Received-SPF: pass (google.com: domain of linux-kernel+bounces-203402-linux.lists.archive=gmail.com@vger.kernel.org designates 139.178.88.99 as permitted sender) client-ip=139.178.88.99;
Reply-To: Sean Christopherson <seanjc@google.com>
Date: Wed,  5 Jun 2024 16:19:18 -0700
In-Reply-To: <20240605231918.2915961-1-seanjc@google.com>
Precedence: bulk
Mime-Version: 1.0
References: <20240605231918.2915961-1-seanjc@google.com>
Message-ID: <20240605231918.2915961-11-seanjc@google.com>
Subject: [PATCH v8 10/10] KVM: nVMX: Use macros and #defines in vmx_restore_vmx_misc()
From: Sean Christopherson <seanjc@google.com>
To: Thomas Gleixner <tglx@linutronix.de>, Ingo Molnar <mingo@redhat.com>, Borislav Petkov <bp@alien8.de>, 
	Dave Hansen <dave.hansen@linux.intel.com>, x86@kernel.org, 
	Sean Christopherson <seanjc@google.com>, Paolo Bonzini <pbonzini@redhat.com>, 
	Andy Lutomirski <luto@kernel.org>, Peter Zijlstra <peterz@infradead.org>
Cc: linux-kernel@vger.kernel.org, kvm@vger.kernel.org, 
	Xiaoyao Li <xiaoyao.li@intel.com>, Kai Huang <kai.huang@intel.com>, 
	Jim Mattson <jmattson@google.com>, Shan Kang <shan.kang@intel.com>, Xin Li <xin3.li@intel.com>, 
	Zhao Liu <zhao1.liu@intel.com>
Content-Type: text/plain; charset="UTF-8"

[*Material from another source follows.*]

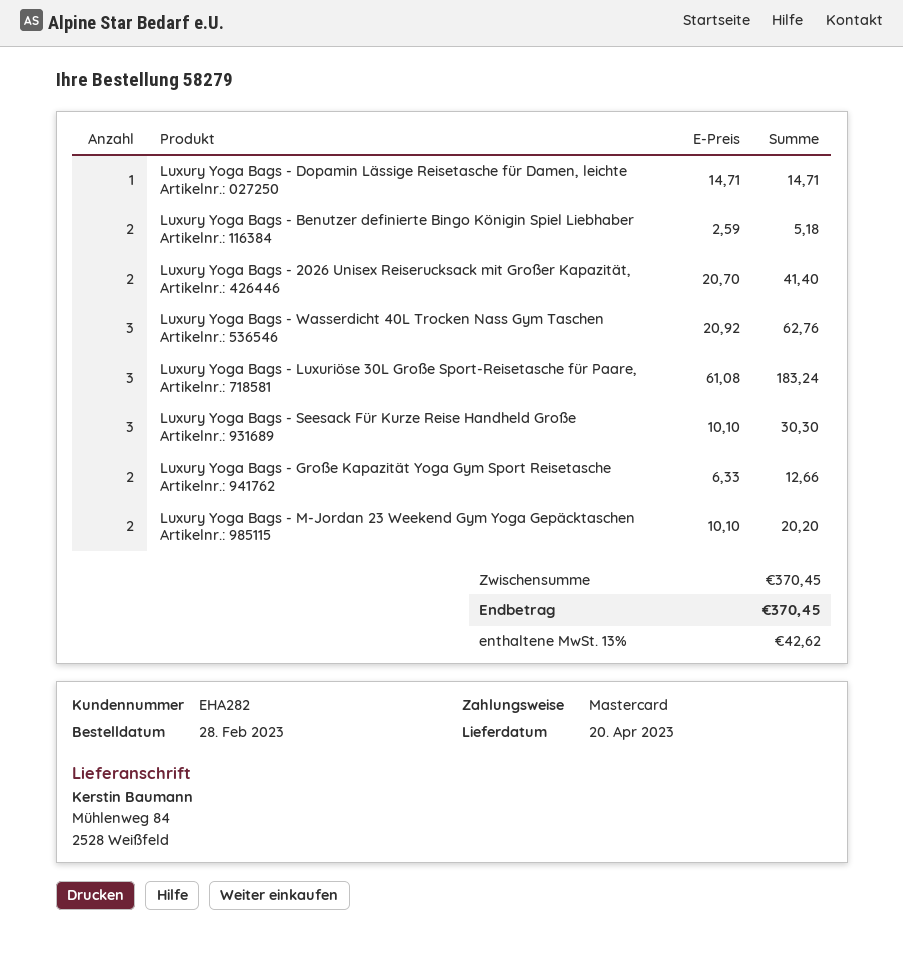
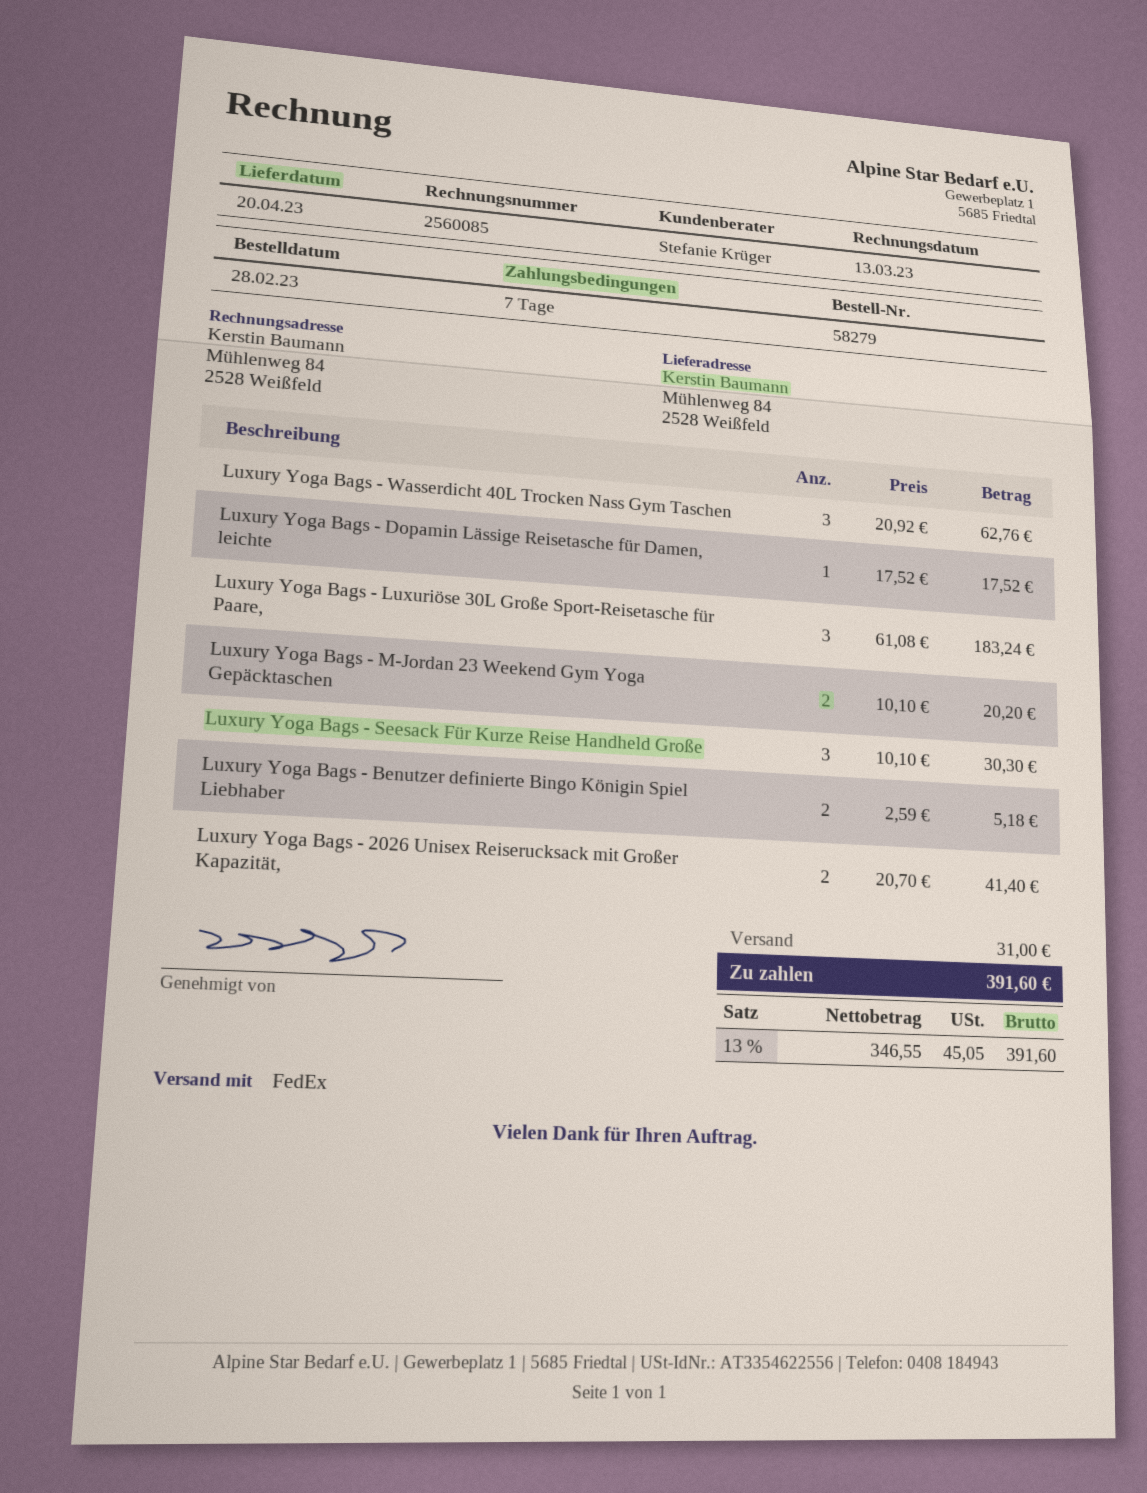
Luxury Yoga Bags - Dopamin Lässige Reisetasche für Damen, leichte: 1 x 14.71 = 14.71 -> 1 x 17.52 = 17.52
Luxury Yoga Bags - Große Kapazität Yoga Gym Sport Reisetasche: 2 x 6.33 = 12.66 -> none
shipping: none -> 31.00
tax: 13% = 42.62 -> 13% = 45.05
total: 370.45 -> 391.60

From: Xin Li <xin3.li@intel.com>

Use macros in vmx_restore_vmx_misc() instead of open coding everything
using BIT_ULL() and GENMASK_ULL().  Opportunistically split feature bits
and reserved bits into separate variables, and add a comment explaining
the subset logic (it's not immediately obvious that the set of feature
bits is NOT the set of _supported_ feature bits).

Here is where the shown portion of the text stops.